## What is being asked
Exact copies of all entries are expected.

## Records for this exercise
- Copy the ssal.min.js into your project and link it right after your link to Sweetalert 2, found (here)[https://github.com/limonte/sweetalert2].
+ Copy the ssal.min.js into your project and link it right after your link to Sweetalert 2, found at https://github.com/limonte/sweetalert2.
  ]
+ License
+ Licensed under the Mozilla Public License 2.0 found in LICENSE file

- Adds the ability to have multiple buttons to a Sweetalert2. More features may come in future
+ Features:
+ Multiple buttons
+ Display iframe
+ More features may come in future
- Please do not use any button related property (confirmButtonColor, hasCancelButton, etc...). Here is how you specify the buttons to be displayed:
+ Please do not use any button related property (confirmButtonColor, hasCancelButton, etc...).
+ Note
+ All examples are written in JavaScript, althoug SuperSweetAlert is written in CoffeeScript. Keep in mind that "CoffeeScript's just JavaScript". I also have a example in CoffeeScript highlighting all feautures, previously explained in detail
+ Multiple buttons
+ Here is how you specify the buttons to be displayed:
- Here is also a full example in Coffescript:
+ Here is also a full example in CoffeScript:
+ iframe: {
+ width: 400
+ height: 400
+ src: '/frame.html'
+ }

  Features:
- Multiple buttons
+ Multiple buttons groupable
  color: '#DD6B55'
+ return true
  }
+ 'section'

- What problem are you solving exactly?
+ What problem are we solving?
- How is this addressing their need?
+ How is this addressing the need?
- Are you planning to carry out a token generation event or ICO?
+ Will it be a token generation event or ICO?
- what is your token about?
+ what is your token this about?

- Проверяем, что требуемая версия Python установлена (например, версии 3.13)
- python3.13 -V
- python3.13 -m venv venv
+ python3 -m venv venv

## Solution for this exercise
- Copy the ssal.min.js into your project and link it right after your link to Sweetalert 2, found (here)[https://github.com/limonte/sweetalert2].
+ Copy the ssal.min.js into your project and link it right after your link to Sweetalert 2, found at https://github.com/limonte/sweetalert2.
  ]
+ License
+ Licensed under the Mozilla Public License 2.0 found in LICENSE file

- Adds the ability to have multiple buttons to a Sweetalert2. More features may come in future
+ Features:
+ Multiple buttons
+ Display iframe
+ More features may come in future
- Please do not use any button related property (confirmButtonColor, hasCancelButton, etc...). Here is how you specify the buttons to be displayed:
+ Please do not use any button related property (confirmButtonColor, hasCancelButton, etc...).
+ Note
+ All examples are written in JavaScript, althoug SuperSweetAlert is written in CoffeeScript. Keep in mind that "CoffeeScript's just JavaScript". I also have a example in CoffeeScript highlighting all feautures, previously explained in detail
+ Multiple buttons
+ Here is how you specify the buttons to be displayed:
- Here is also a full example in Coffescript:
+ Here is also a full example in CoffeScript:
+ iframe: {
+ width: 400
+ height: 400
+ src: '/frame.html'
+ }

  Features:
- Multiple buttons
+ Multiple buttons groupable
  color: '#DD6B55'
+ return true
  }
+ 'section'

- What problem are you solving exactly?
+ What problem are we solving?
- How is this addressing their need?
+ How is this addressing the need?
- Are you planning to carry out a token generation event or ICO?
+ Will it be a token generation event or ICO?
- what is your token about?
+ what is your token this about?

- Проверяем, что требуемая версия Python установлена (например, версии 3.13)
- python3.13 -V
- python3.13 -m venv venv
+ python3 -m venv venv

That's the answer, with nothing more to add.